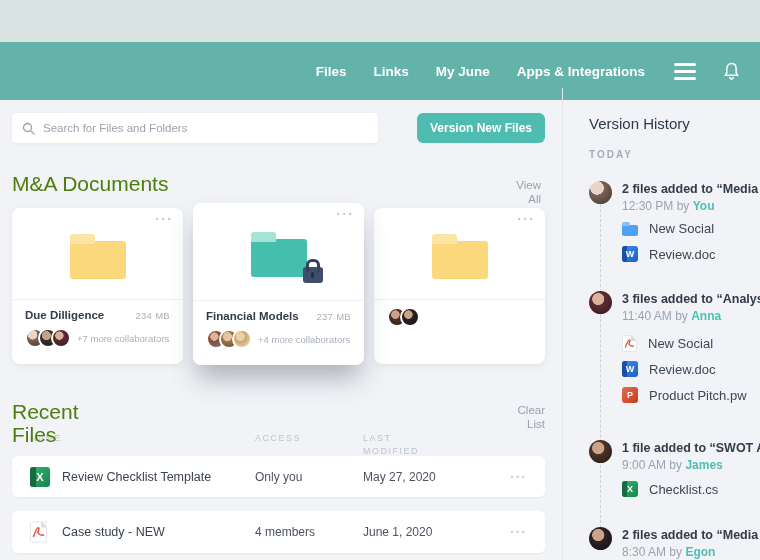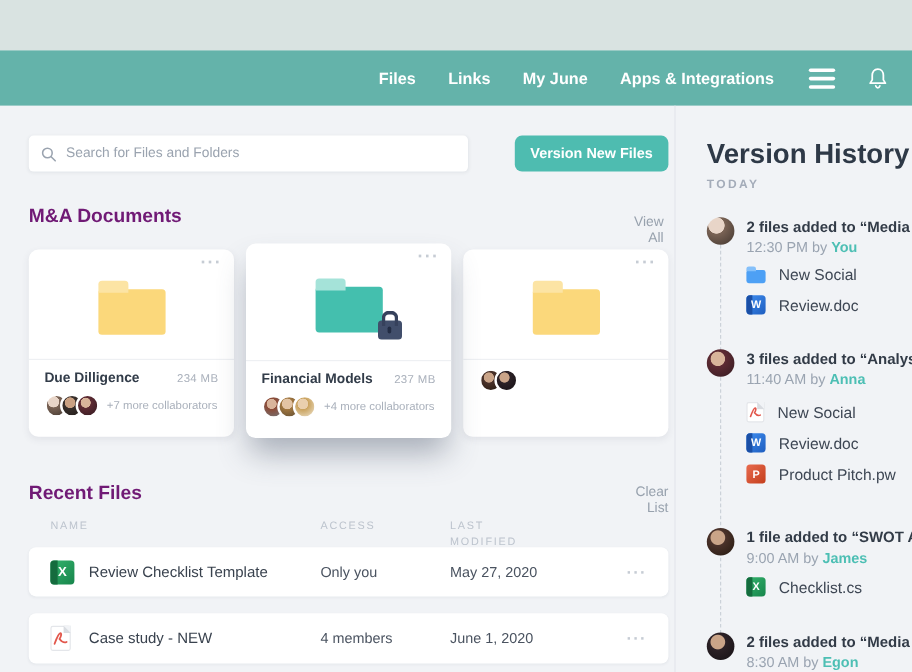--- a/index.html
+++ b/index.html
@@ -9,7 +9,7 @@
 
   
   .top-strip { position:absolute; left:0; top:0; width:760px; height:42px; background:#d9e3e1; }
-  .navbar { position:absolute; left:0; top:42px; width:760px; height:46px; background:#64b3aa;
+  .navbar { position:absolute; left:0; top:42px; width:760px; height:58px; background:#64b3aa;
             display:flex; align-items:center; justify-content:flex-end; gap:27px; padding-right:20px; }
   .nav-link { color:#fff; font-size:13.5px; font-weight:bold; cursor:pointer; white-space:nowrap; }
   .hamburger { width:22px; display:flex; flex-direction:column; gap:4px; cursor:pointer; margin-left:2px; }

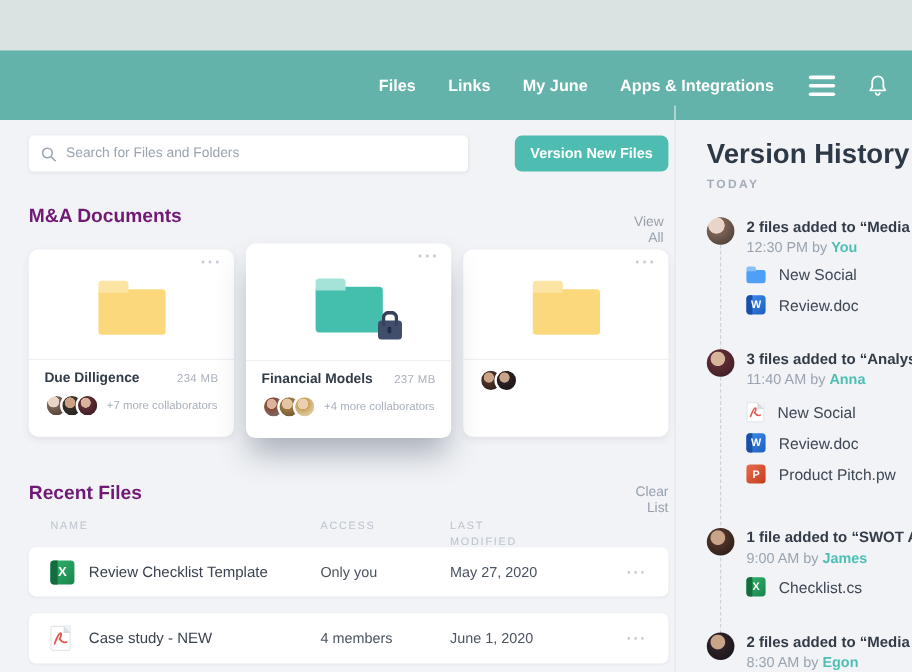--- a/index.html
+++ b/index.html
@@ -17,7 +17,7 @@
   .bell { cursor:pointer; display:flex; align-items:center; }
 
   
-  .main { position:absolute; left:12px; top:88px; width:562px; height:472px; }
+  .main { position:absolute; left:0; top:88px; width:562px; height:472px; }
   .search-box { position:absolute; left:12px; top:25px; width:366px; height:30px; background:#fff;
                 border-radius:4px; box-shadow:0 1px 3px rgba(40,50,70,.07); display:flex; align-items:center; padding:0 10px; }
   .search-box input { border:none; outline:none; flex:1; font-size:11.5px; color:#5a6472; margin-left:8px;

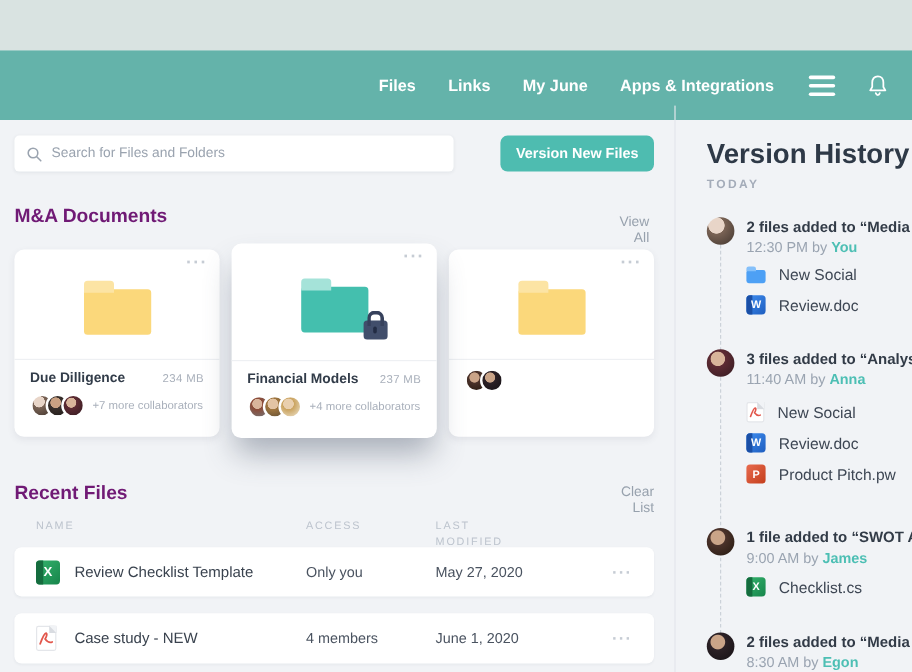--- a/index.html
+++ b/index.html
@@ -96,7 +96,7 @@
 
   
   .sidebar { position:absolute; left:562px; top:88px; width:198px; height:472px; border-left:1px solid #e3e6eb; }
-  .vh-title { position:absolute; left:26px; top:27px; font-size:23px; font-weight:bold; color:#2e3947; white-space:nowrap; }
+  .vh-title { position:absolute; left:26px; top:27px; font-size:15px; font-weight:normal; color:#2e3947; white-space:nowrap; }
   .vh-day { position:absolute; left:26px; top:61px; font-size:10px; font-weight:bold; letter-spacing:2px; color:#a4acb9; }
   .timeline { position:absolute; left:26px; top:93px; right:0; bottom:0; }
   .tl-line { position:absolute; left:11px; top:18px; height:334px; border-left:1px dashed #ccd2d9; }

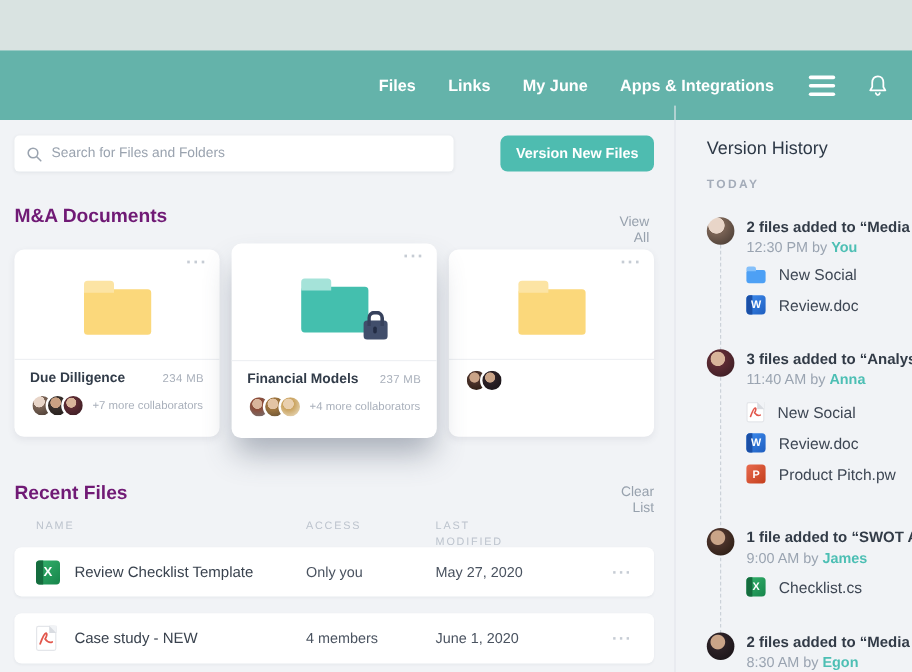--- a/index.html
+++ b/index.html
@@ -27,7 +27,7 @@
                 border:none; border-radius:6px; font-size:12px; font-weight:bold; cursor:pointer;
                 font-family:"Liberation Sans", sans-serif; }
 
-  .section-title { position:absolute; font-size:16px; font-weight:bold; color:#701a75; z-index:2; }
+  .section-title { position:absolute; font-size:21px; font-weight:normal; color:#4d7c0f; z-index:2; }
   .side-link { position:absolute; font-size:11.5px; line-height:14px; color:#97a1ad; text-align:right; cursor:pointer; }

________

* Work instructions *
Print each record exactly as it stands, leaving the images out.

* Exercise output *
--- a/index.html
+++ b/index.html
@@ -9,7 +9,7 @@
 
   
   .top-strip { position:absolute; left:0; top:0; width:760px; height:42px; background:#d9e3e1; }
-  .navbar { position:absolute; left:0; top:42px; width:760px; height:46px; background:#64b3aa;
+  .navbar { position:absolute; left:0; top:42px; width:760px; height:58px; background:#64b3aa;
             display:flex; align-items:center; justify-content:flex-end; gap:27px; padding-right:20px; }
   .nav-link { color:#fff; font-size:13.5px; font-weight:bold; cursor:pointer; white-space:nowrap; }
   .hamburger { width:22px; display:flex; flex-direction:column; gap:4px; cursor:pointer; margin-left:2px; }

--- a/index.html
+++ b/index.html
@@ -17,7 +17,7 @@
   .bell { cursor:pointer; display:flex; align-items:center; }
 
   
-  .main { position:absolute; left:12px; top:88px; width:562px; height:472px; }
+  .main { position:absolute; left:0; top:88px; width:562px; height:472px; }
   .search-box { position:absolute; left:12px; top:25px; width:366px; height:30px; background:#fff;
                 border-radius:4px; box-shadow:0 1px 3px rgba(40,50,70,.07); display:flex; align-items:center; padding:0 10px; }
   .search-box input { border:none; outline:none; flex:1; font-size:11.5px; color:#5a6472; margin-left:8px;

--- a/index.html
+++ b/index.html
@@ -96,7 +96,7 @@
 
   
   .sidebar { position:absolute; left:562px; top:88px; width:198px; height:472px; border-left:1px solid #e3e6eb; }
-  .vh-title { position:absolute; left:26px; top:27px; font-size:23px; font-weight:bold; color:#2e3947; white-space:nowrap; }
+  .vh-title { position:absolute; left:26px; top:27px; font-size:15px; font-weight:normal; color:#2e3947; white-space:nowrap; }
   .vh-day { position:absolute; left:26px; top:61px; font-size:10px; font-weight:bold; letter-spacing:2px; color:#a4acb9; }
   .timeline { position:absolute; left:26px; top:93px; right:0; bottom:0; }
   .tl-line { position:absolute; left:11px; top:18px; height:334px; border-left:1px dashed #ccd2d9; }

--- a/index.html
+++ b/index.html
@@ -27,7 +27,7 @@
                 border:none; border-radius:6px; font-size:12px; font-weight:bold; cursor:pointer;
                 font-family:"Liberation Sans", sans-serif; }
 
-  .section-title { position:absolute; font-size:16px; font-weight:bold; color:#701a75; z-index:2; }
+  .section-title { position:absolute; font-size:21px; font-weight:normal; color:#4d7c0f; z-index:2; }
   .side-link { position:absolute; font-size:11.5px; line-height:14px; color:#97a1ad; text-align:right; cursor:pointer; }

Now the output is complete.